José Rafael Fernández, President, Chief Executive Officer, and Vice Chairman of the Board, said: “We had another quarter of strong performance in our core businesses, reflecting our larger scale, solid levels of new loan production, lower cost of funds, higher non-interest income, and reduced expenses.

“On a macro-basis, we are benefitting from the improved economic environment in Puerto Rico and the U.S. Virgin Islands due to the continuing nascent rebound from the easing of COVID-19 restrictions and from pandemic-related stimulus.

“Within this environment, Oriental’s success continues to be driven by resiliency, agility, and being more than ready to help customers and communities with their changing product and service needs.

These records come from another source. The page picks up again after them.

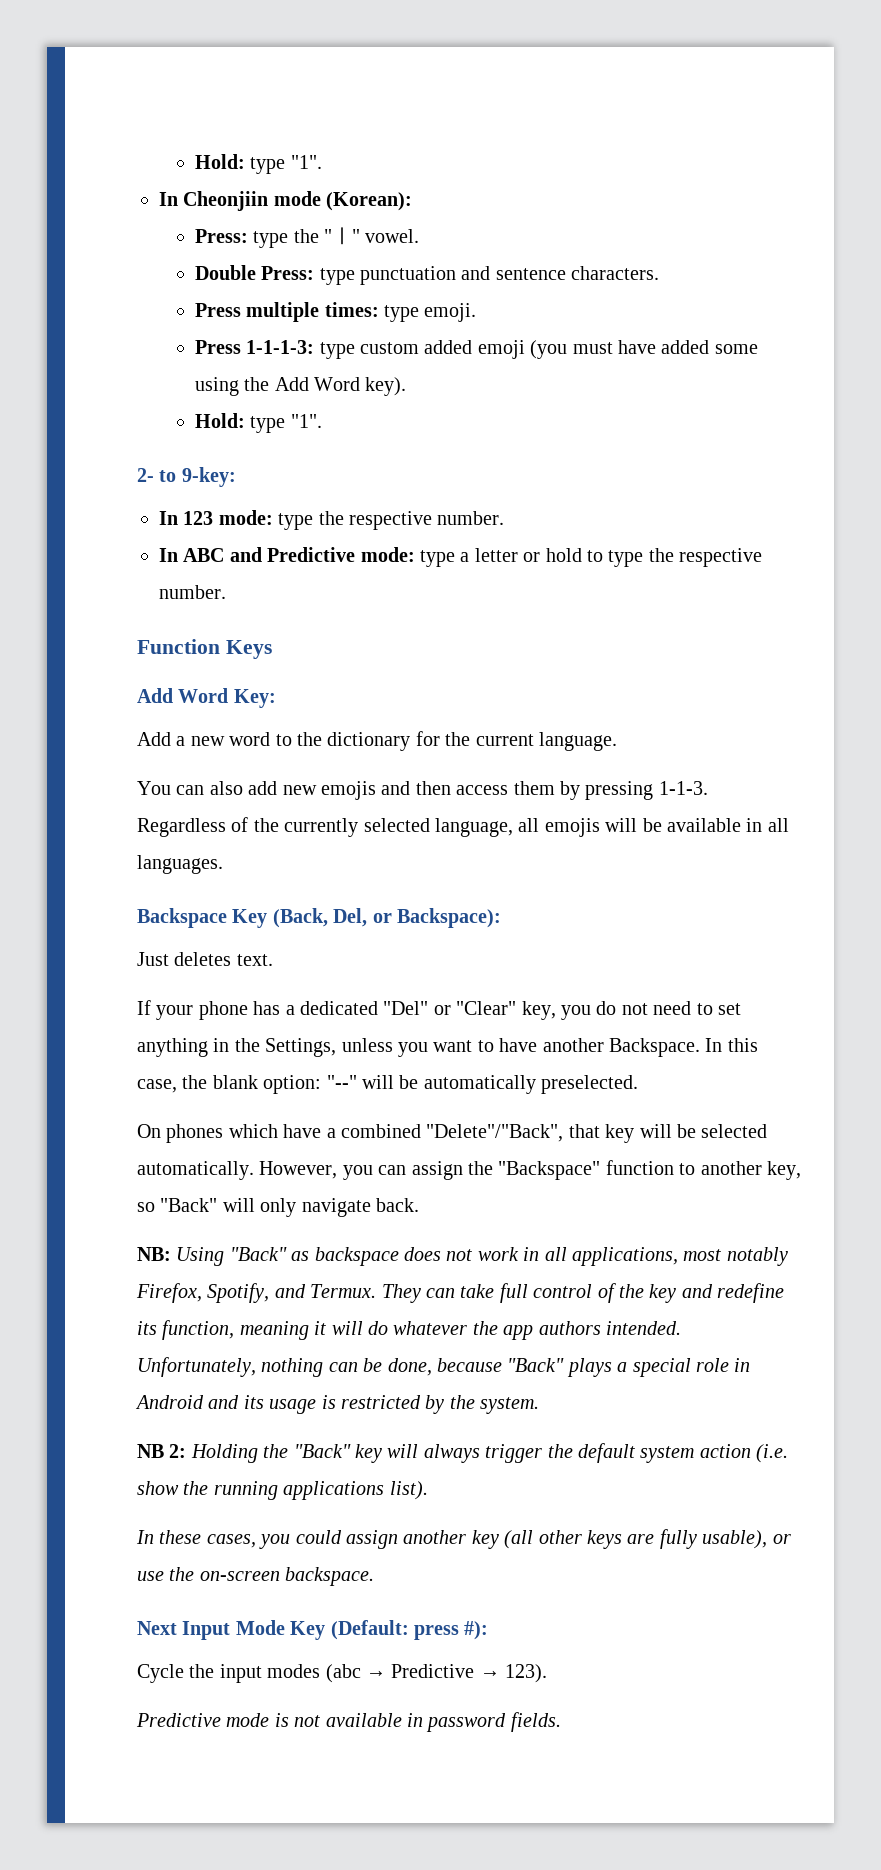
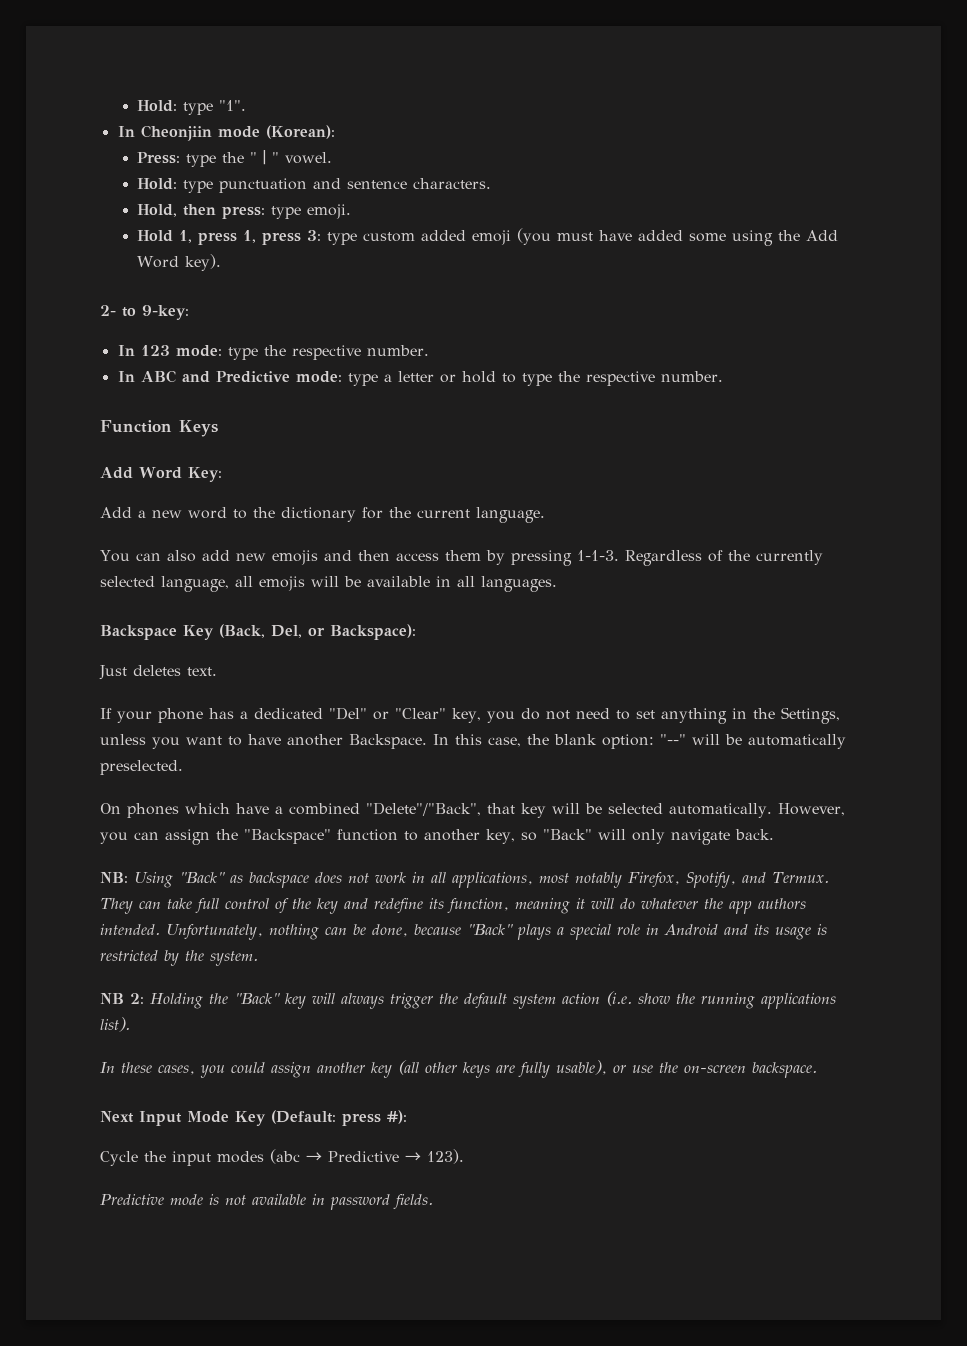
- Double Press: type punctuation and sentence characters.
+ Hold: type punctuation and sentence characters.
- Press multiple times: type emoji.
+ Hold, then press: type emoji.
- Press 1-1-1-3: type custom added emoji (you must have added some using the Add Word key).
- Hold: type "1".
+ Hold 1, press 1, press 3: type custom added emoji (you must have added some using the Add Word key).

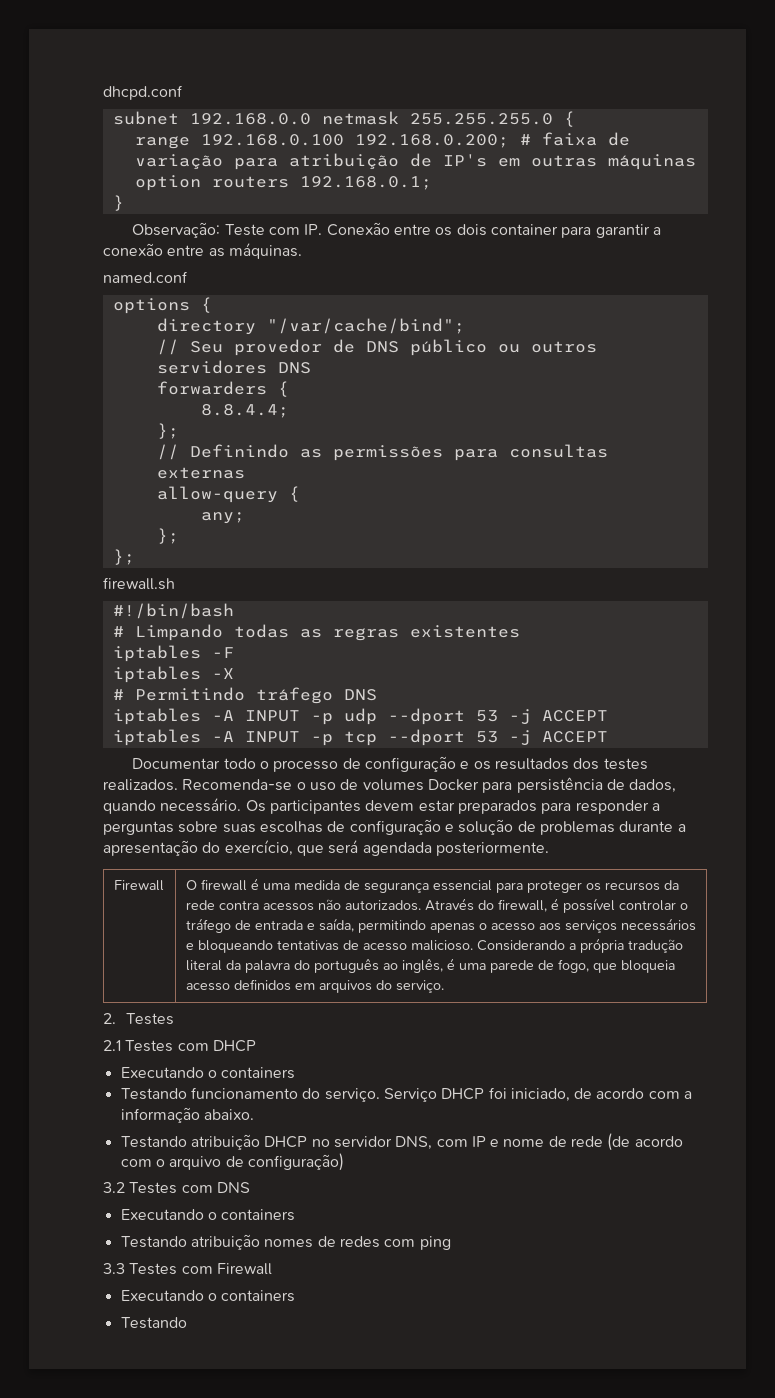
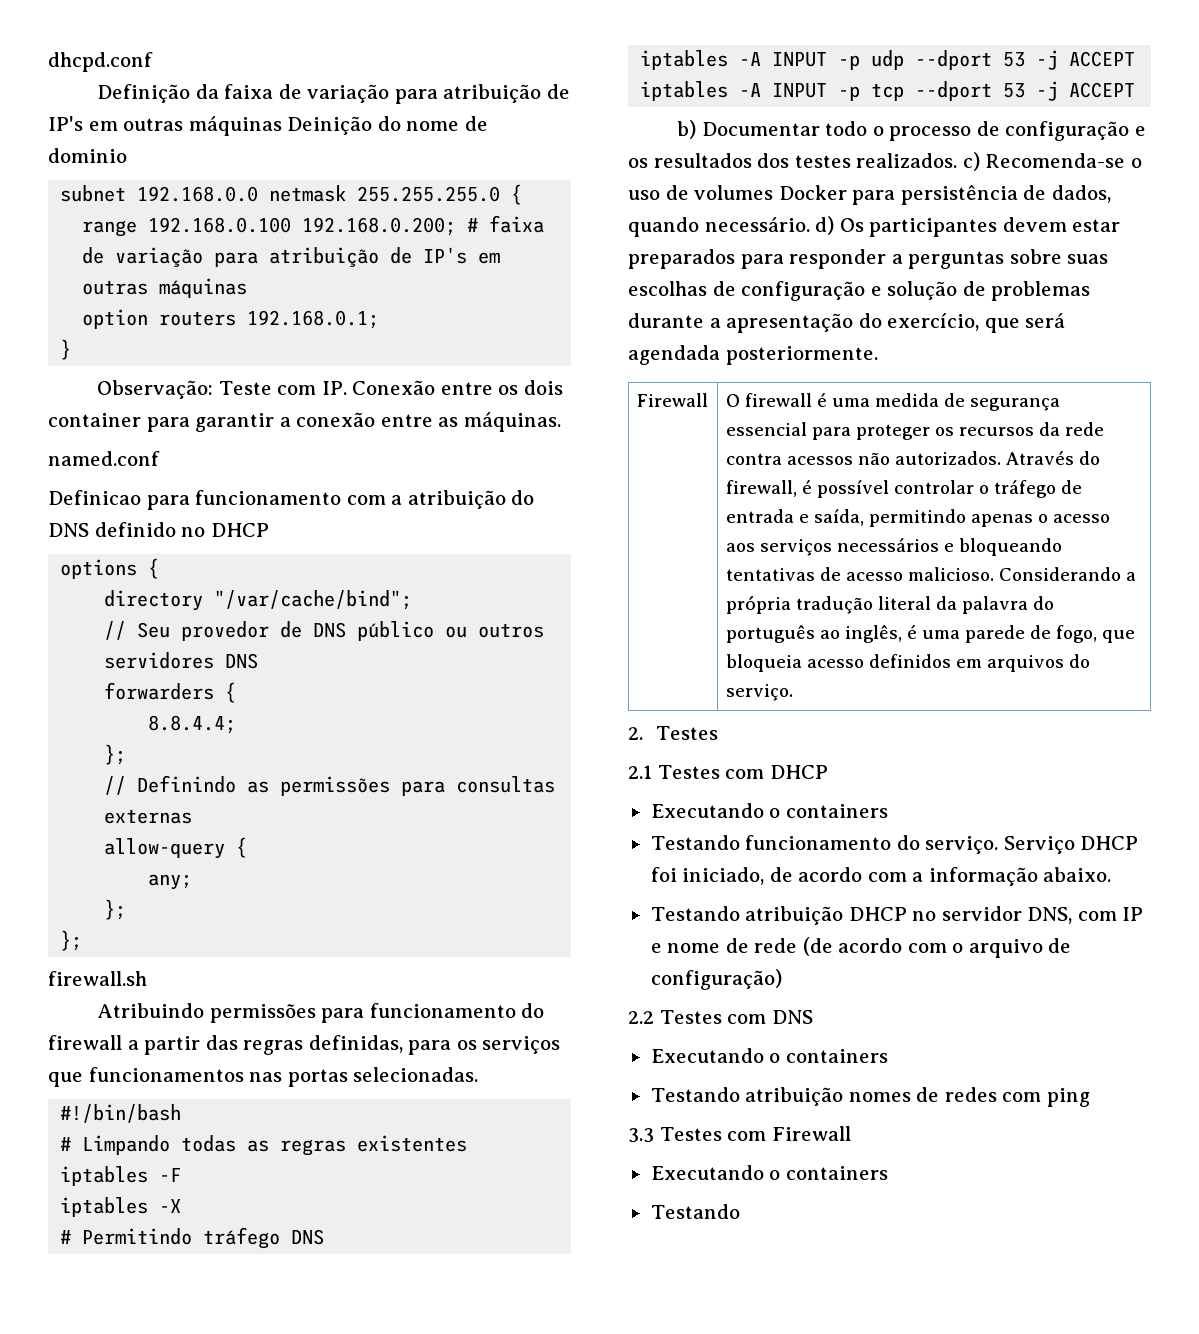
+ Definição da faixa de variação para atribuição de IP's em outras máquinas Deinição do nome de dominio
+ Definicao para funcionamento com a atribuição do DNS definido no DHCP
+ Atribuindo permissões para funcionamento do firewall a partir das regras definidas, para os serviços que funcionamentos nas portas selecionadas.
- Documentar todo o processo de configuração e os resultados dos testes realizados. Recomenda-se o uso de volumes Docker para persistência de dados, quando necessário. Os participantes devem estar preparados para responder a perguntas sobre suas escolhas de configuração e solução de problemas durante a apresentação do exercício, que será agendada posteriormente.
+ b) Documentar todo o processo de configuração e os resultados dos testes realizados. c) Recomenda-se o uso de volumes Docker para persistência de dados, quando necessário. d) Os participantes devem estar preparados para responder a perguntas sobre suas escolhas de configuração e solução de problemas durante a apresentação do exercício, que será agendada posteriormente.
- 3.2 Testes com DNS
+ 2.2 Testes com DNS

During the fourth quarter, we also completed the integration of the Scotiabank acquisition and related cost-savings.

“We look forward to realizing the full benefits of our larger scale over the course of 2021. The vaccine inoculations should reduce the threat of COVID-19, and the economies of Puerto Rico and USVI should expand from all the pending federal reconstruction and stimulus.

“2020 was another challenging year for Puerto Rico, USVI and Oriental. As in years past, we successfully worked our way through it. Our heartfelt thanks go to our team members who helped customers by swiftly processing loan deferrals; implementing an easy-to-use, fully online Paycheck Protection Program; managing the rapid influx of deposits; and providing contactless and in-person services in a COVID-safe manner. Thanks also to the many team members who had to successfully adapt to working from home and implement the Scotiabank integration in the middle of a pandemic.”